───── Data for review

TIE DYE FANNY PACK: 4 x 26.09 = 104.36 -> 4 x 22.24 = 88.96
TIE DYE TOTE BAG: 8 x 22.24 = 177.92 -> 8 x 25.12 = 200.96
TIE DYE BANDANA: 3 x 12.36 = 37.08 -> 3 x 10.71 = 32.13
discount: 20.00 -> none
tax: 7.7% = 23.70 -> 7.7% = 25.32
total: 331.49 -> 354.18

──────────
───── Data for review

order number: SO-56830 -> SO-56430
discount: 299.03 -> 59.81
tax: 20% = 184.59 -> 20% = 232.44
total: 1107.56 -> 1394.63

──────────

# What to work on
From the data above, return every line from the line that has "TIE DYE FANNY" up to and including the line that has "total: 331.49 -> 354.18", exactly.

# Result
TIE DYE FANNY PACK: 4 x 26.09 = 104.36 -> 4 x 22.24 = 88.96
TIE DYE TOTE BAG: 8 x 22.24 = 177.92 -> 8 x 25.12 = 200.96
TIE DYE BANDANA: 3 x 12.36 = 37.08 -> 3 x 10.71 = 32.13
discount: 20.00 -> none
tax: 7.7% = 23.70 -> 7.7% = 25.32
total: 331.49 -> 354.18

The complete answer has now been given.